Zehntausende Schöffen gesucht
Laienrichter bringen in Strafprozessen ihre Stimme ein – im Namen des Volkes. Ein Ehrenamt mit großer Verantwortung und Einfluss.
Sie entscheiden mit über Schuld oder Unschuld eines Angeklagten – und haben meist keine juristischen Vorkenntnisse: Schöffinnen und Schöffen sitzen bei Strafprozessen gleichberechtigt mit Berufsrichtern auf der Richterbank. Wenn ein Urteil „im Namen des Volkes“gesprochen wird, sollen die Ehrenamtler diese Stimme des Volkes einbringen. Zurzeit laufen bundesweit die Bewerbungsverfahren.
Allein in Nordrhein-westfalen werden für die neue Amtszeit von 2024 bis 2028 rund 10 000 Laienrichter gebraucht. Für die Vorschlagslisten werden allerdings doppelt so viele Bewerber benötigt. In Baden-württemberg müssen etwa 7000 vakante Stellen besetzt werden, in Leipzig sind es bis zu 1500, in Brandenburg mehr als 2200, in Hamburg 4200.
Bewerber müssen zwischen 25 und 69 Jahre alt, deutsche Staatsangehörige und gesundheitlich belastbar sein. Erwünscht sind zudem Menschenkenntnis, Verantwortungsbewusstsein, Objektivität und Gerechtigkeitssinn. Denn Schöffen müssen am Ende tief in das Leben eines anderen Menschen eingreifen.
Deshalb hofft nicht nur die Vereinigung der Schöffinnen und Schöffen, dass sich ausreichend Bewerber finden. Ansonsten werden nach dem Zufallsprinzip Bürger ausgewählt und auf die Vorschlagsliste gesetzt. „Da besteht natürlich die Gefahr, dass auf der Richterbank Menschen sitzen, die demotiviert sind und keine Lust haben“, sagt Michael Haßdenteufel, Vorstand des Nrw-landesverbandes. Umgekehrt besteht die Sorge, dass sich beispielsweise Rechtsextreme ein Schöffenamt sichern, um Urteile in ihrem Sinne zu beeinflussen. „Sollten die Kommunen Zweifel an der
Verfassungstreue einer Bewerberin oder eines Bewerbers haben, steht es ihnen frei, neben dem Verfassungsschutz auch die Staatsschutzdienststellen der Polizei zu kontaktieren“, erklärt das Nrw-justizministerium dazu. Bundesjustizminister Marco Buschmann (FDP) hat kürzlich einen Gesetzentwurf vorgelegt, wonach die Verfassungstreue ehrenamtlicher Richter festgeschrieben werden soll.
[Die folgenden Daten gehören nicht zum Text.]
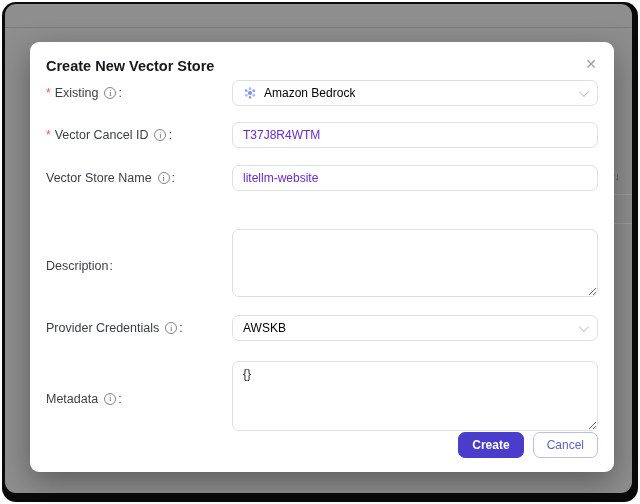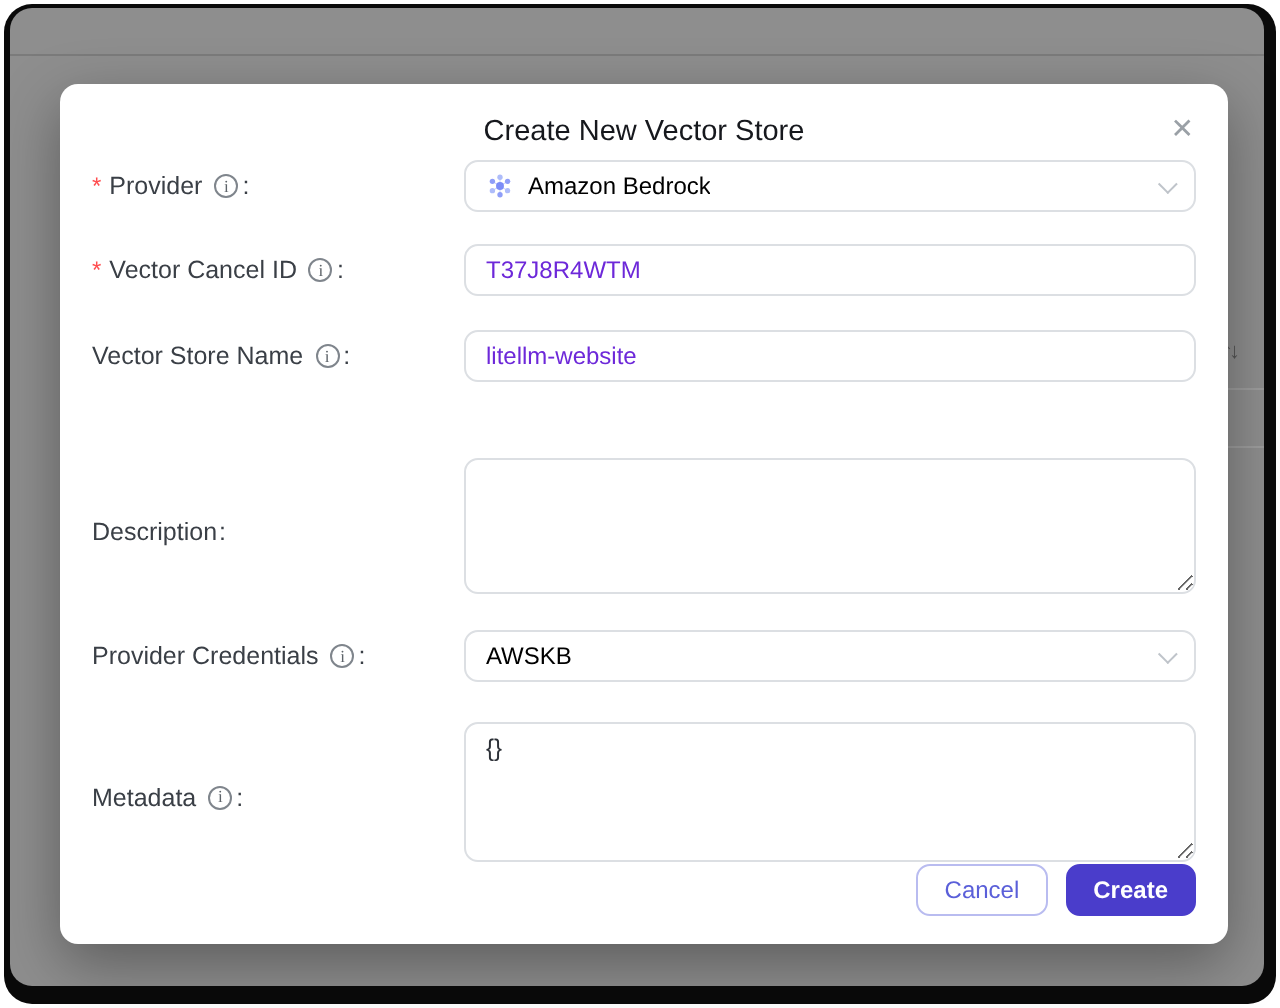"Create New Vector Store" .modal-title { font-weight: 400 -> 700; text-align: center -> none }
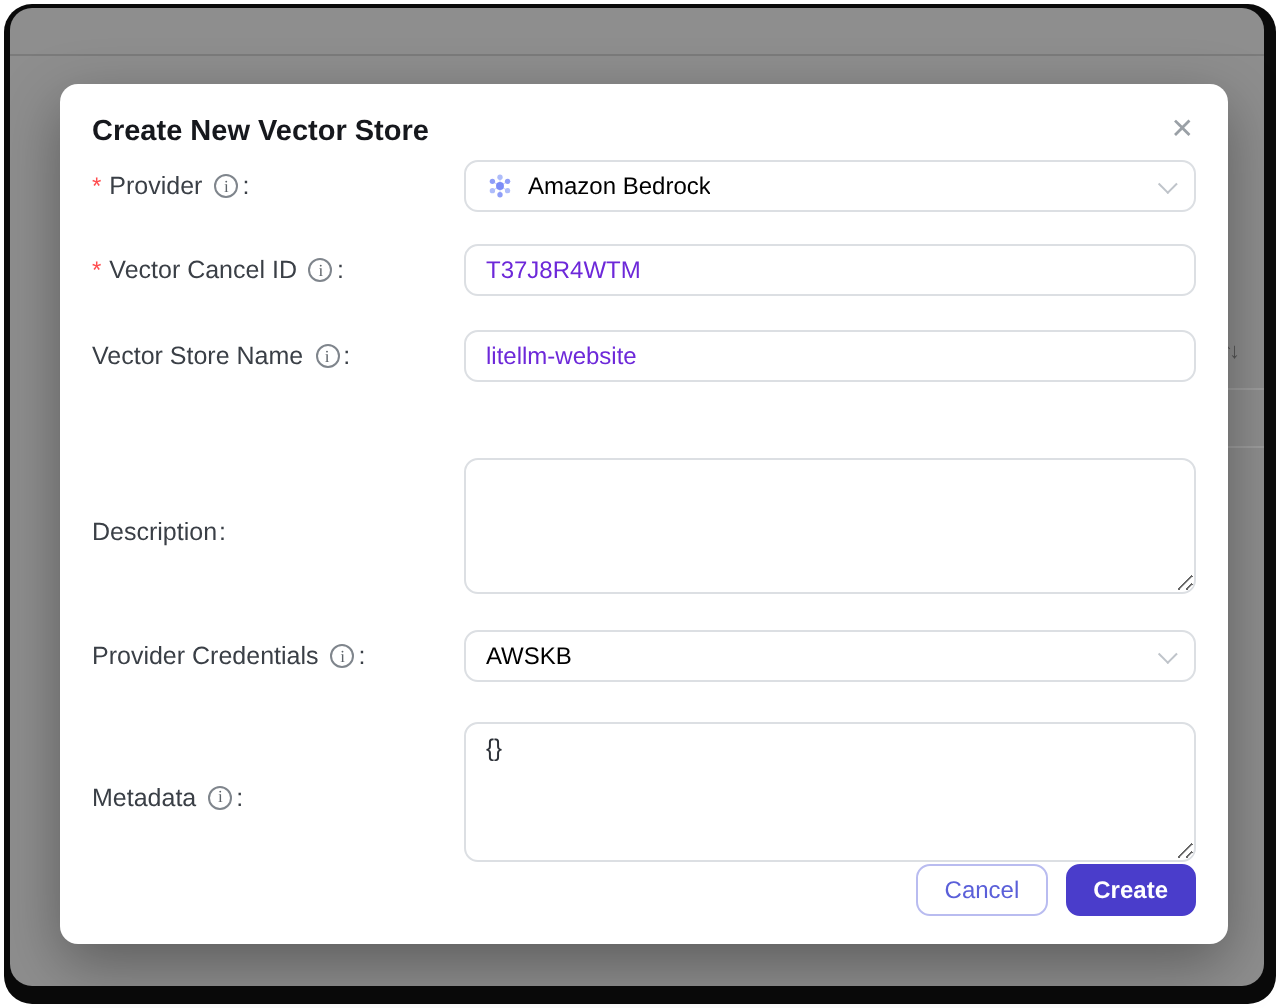"Provider" span.label-text { text: Provider -> Existing }
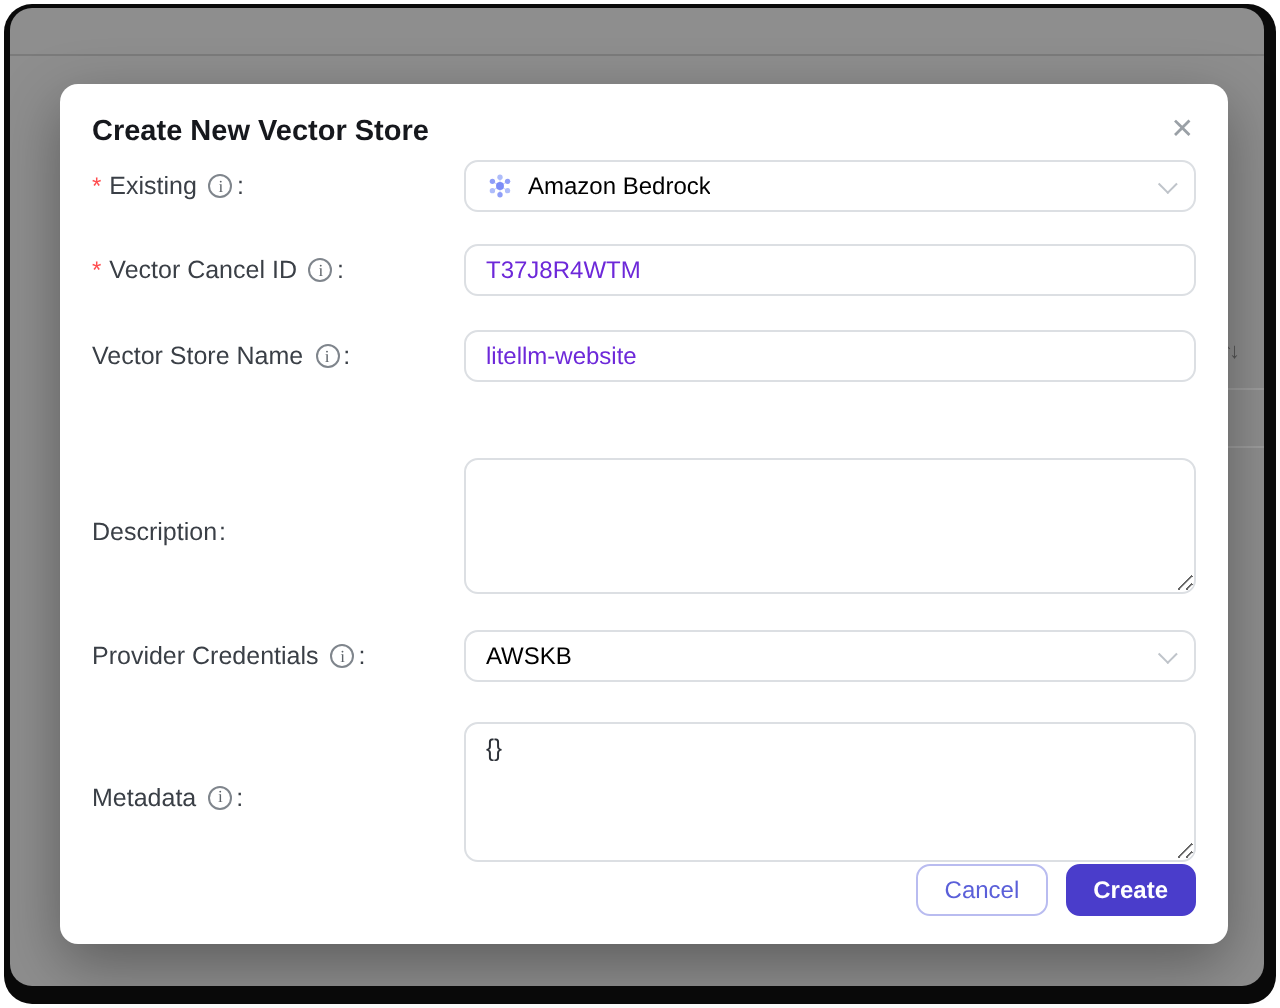"Cancel" button.btn { order: before "Create" -> after "Create" }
„Es ist eine große Verantwortung, ‚im Namen des Volkes‘ zu urteilen“, äußerte sich Badenwürttembergs Justizministerin Marion Gentges (CDU) kürzlich zur Bedeutung der Schöffen. Die Ehrenamtler können jährlich bei bis zu zwölf Prozessen eingesetzt werden, die oft aus mehreren Verhandlungstagen bestehen. Berufstätige müssen dafür vom Arbeitgeber freigestellt werden.
Jedes Urteil wird mit einer Zwei-drittel-mehrheit der Mitglieder des Gerichts gefasst. Gegen die Stimmen beider Schöffen kann kein Angeklagter verurteilt werden. Zwischen Berufs- und Laienrichtern würden oft „engagierte Diskussionen geführt, nach denen man schließlich zu einem Ergebnis kommt“, berichtet Jan Orth, Sprecher des Landgerichts Köln und langjähriger Richter. Er schätze den „Blick von außen“, den die Schöffen mitbrächten.